JAKARTA, HUMAS MKRI - Sidang Pengujian Materiil Pasal 222 Undang-Undang Nomor 7 Tahun 2017 tentang Pemilihan Umum (UU Pemilu) terhadap UUD 1945, kembali digelar Mahkamah Konstitusi (MK) pada Selasa (30/7/2024). Agenda sidang yaitu Pemeriksaan Perbaikan Permohonan Perkara Nomor 62/PUU-XXII/2024 yang diajukan oleh Enika Maya Oktavia, Rizki Maulana Syafei, Faizal Nasirul Haq, dan Tsalis Khoirul Fatna.

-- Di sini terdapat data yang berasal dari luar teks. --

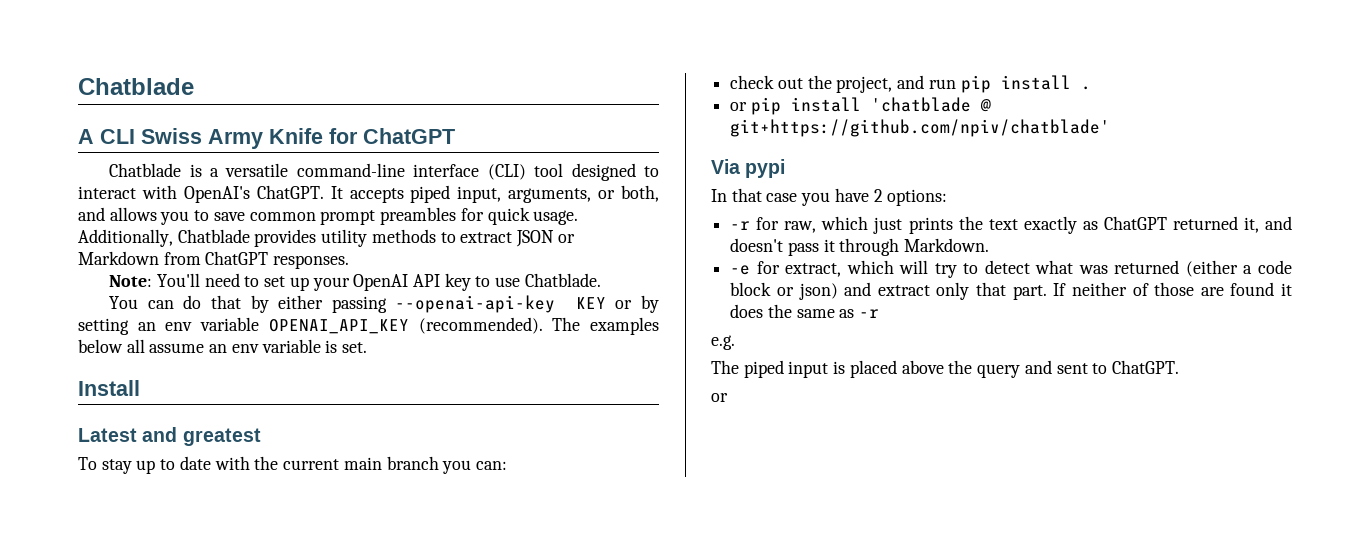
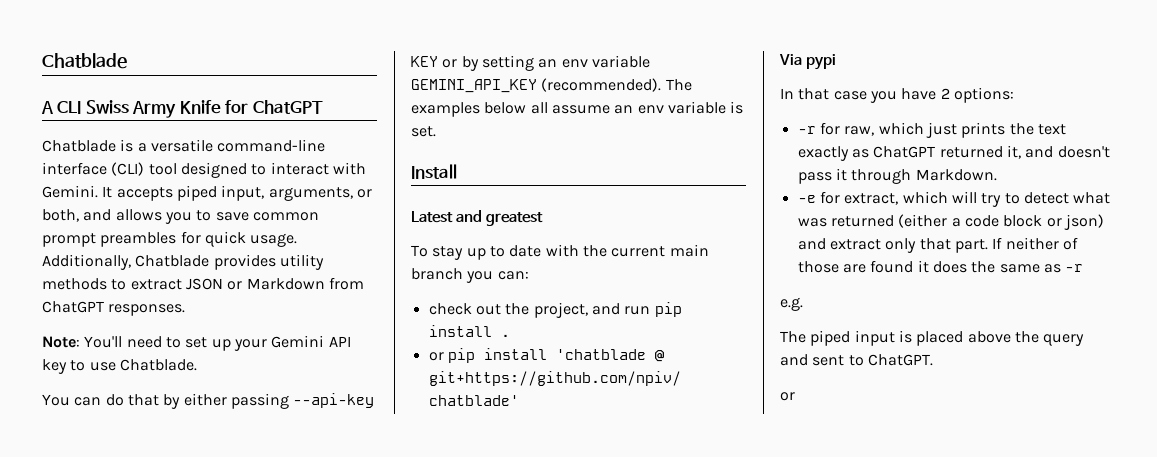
- Chatblade is a versatile command-line interface (CLI) tool designed to interact with OpenAI's ChatGPT.
+ Chatblade is a versatile command-line interface (CLI) tool designed to interact with Gemini.
- Note: You'll need to set up your OpenAI API key to use Chatblade.
+ Note: You'll need to set up your Gemini API key to use Chatblade.
- You can do that by either passing --openai-api-key KEY or by setting an env variable OPENAI_API_KEY (recommended).
+ You can do that by either passing --api-key KEY or by setting an env variable GEMINI_API_KEY (recommended).

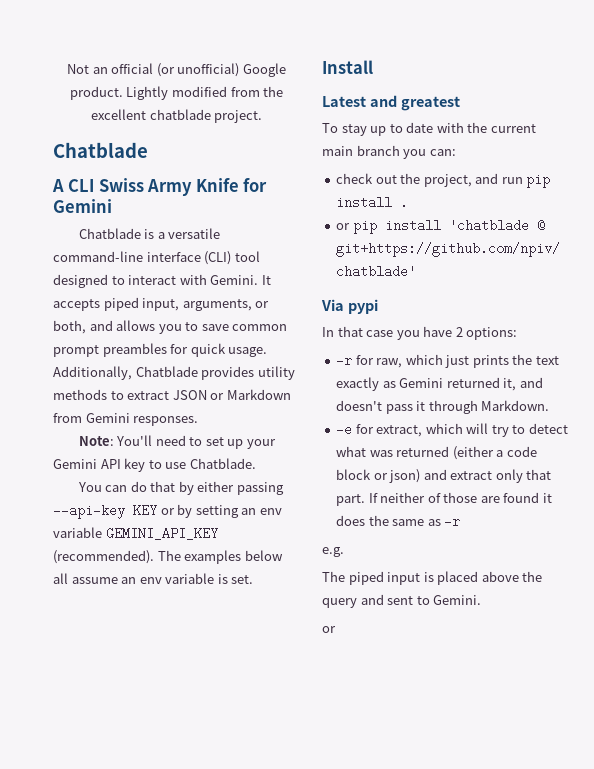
+ Not an official (or unofficial) Google product. Lightly modified from the excellent chatblade project.
- A CLI Swiss Army Knife for ChatGPT
+ A CLI Swiss Army Knife for Gemini
- Additionally, Chatblade provides utility methods to extract JSON or Markdown from ChatGPT responses.
+ Additionally, Chatblade provides utility methods to extract JSON or Markdown from Gemini responses.
- -r for raw, which just prints the text exactly as ChatGPT returned it, and doesn't pass it through Markdown.
+ -r for raw, which just prints the text exactly as Gemini returned it, and doesn't pass it through Markdown.
- The piped input is placed above the query and sent to ChatGPT.
+ The piped input is placed above the query and sent to Gemini.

Para Pemohon merupakan mahasiswa Fakultas Syariah dan Hukum UIN Sunan Kalijaga.
Dalam persidangan yang dipimpin Wakil Ketua MK Saldi Isra, Para Pemohon yang hadir secara luring memaparkan permohonan yang telah diperbaiki. Enika Maya Oktavia (Pemohon I) mengatakan telah memperkuat kedudukan hukum (legal standing) Para Pemohon sebagai warga negara Indonesia dengan status sebagai pemilih dalam pemilu dan dibuktikan dengan daftar pemilih tetap.

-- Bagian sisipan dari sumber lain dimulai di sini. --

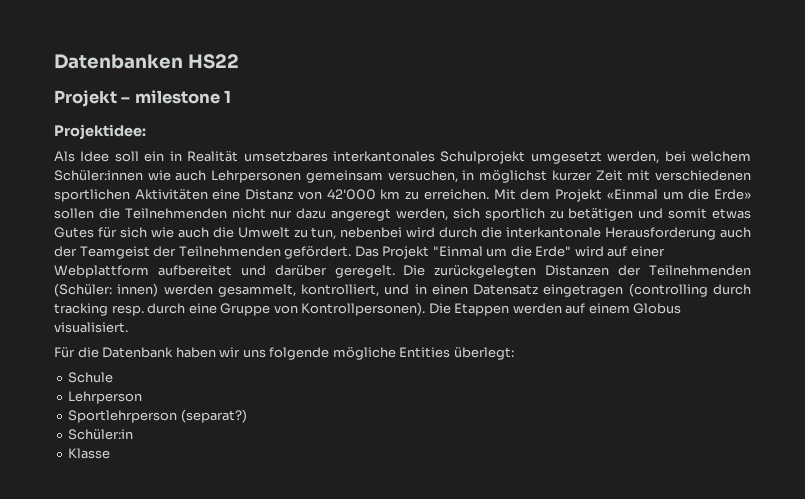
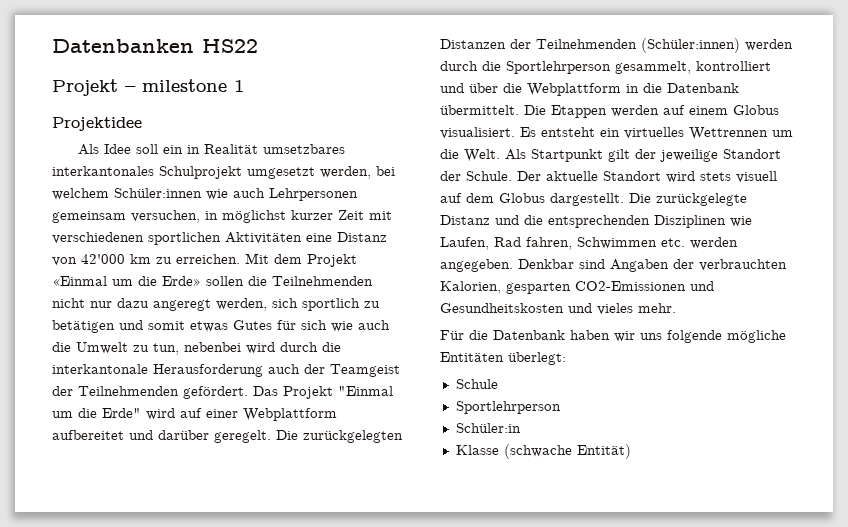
- Projektidee:
+ Projektidee
- Die zurückgelegten Distanzen der Teilnehmenden (Schüler: innen) werden gesammelt, kontrolliert, und in einen Datensatz eingetragen (controlling durch tracking resp. durch eine Gruppe von Kontrollpersonen).
+ Die zurückgelegten Distanzen der Teilnehmenden (Schüler:innen) werden durch die Sportlehrperson gesammelt, kontrolliert und über die Webplattform in die Datenbank übermittelt.
+ Es entsteht ein virtuelles Wettrennen um die Welt. Als Startpunkt gilt der jeweilige Standort der Schule. Der aktuelle Standort wird stets visuell auf dem Globus dargestellt. Die zurückgelegte Distanz und die entsprechenden Disziplinen wie Laufen, Rad fahren, Schwimmen etc. werden angegeben. Denkbar sind Angaben der verbrauchten Kalorien, gesparten CO2-Emissionen und Gesundheitskosten und vieles mehr.
- Für die Datenbank haben wir uns folgende mögliche Entities überlegt:
+ Für die Datenbank haben wir uns folgende mögliche Entitäten überlegt:
  Schule
- Lehrperson
- Sportlehrperson (separat?)
+ Sportlehrperson
- Klasse
+ Klasse (schwache Entität)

“Untuk memperkuat kedudukan Pemohon, kami juga telah menjelaskan lebih dalam mengenai landasan konstitusional kami dalam menjelaskan hak-hak konstitusional yang dirugikan yakni Pasal 27 ayat (1), Pasal 28C ayat (2), Pasal 28D ayat (1) dan Pasal 28I ayat (2). Hak-hak tersebut dirugikan dengan berlakunya norma a quo terutama dalam kapasitas Para Pemohon sebagai pemilih yang membatasi Para Pemohon untuk mendapatkan pilihan yang terbatas dalam pemilihan presiden dan wakil presiden,” urai Enika.
Kemudian, sambung Enika, pada bagian Posita, Para Pemohon mengkonstruksikan bagian posita ke dalam empat bagian alasan yaitu, permohonan dapat diajukan kembali, tidak ne bis in idem; Pasal 222 UU Pemilu bertentangan dengan Pasal 64 ayat (2) UU 1945 karena melanggar asas pemilu periodik dan menyebabkan distorsi representasi; ketentuan pasal tersebut yang melanggar batasan open legal policy; dan asas pemilu periodik menyebabkan terlanggarnya hak-hak warga negara sebagai pemilih untuk mengembangkan diri secara kolektif dan hak atas kepastian hukum.
Baca juga:
Empat Mahasiswa Uji Batasan “Open Legal Policy” dan “Presidential Threshold”
Sebelumnya, empat Mahasiswa Fakultas Syariah dan Hukum UIN Sunan Kalijaga yaitu Enika Maya Oktavia, Rizki Maulana Syafei, Faizal Nasirul Haq, dan Tsalis Khoirul Fatna mengujikan Pasal 222 UU Pemilu. Para Pemohon Perkara Nomor 62/PUU-XXII/2024 ini mengalami kerugian konstitusional akibat pemberlakuan Pasal 222 UU Pemilu, terkait keberadaan presidential threshold (PT) yang mengatur persyaratan calon presiden untuk mengumpulkan sejumlah dukungan politik tertentu. Para Pemohon melihat hal ini sebagai langkah yang merugikan moralitas demokrasi para Pemohon.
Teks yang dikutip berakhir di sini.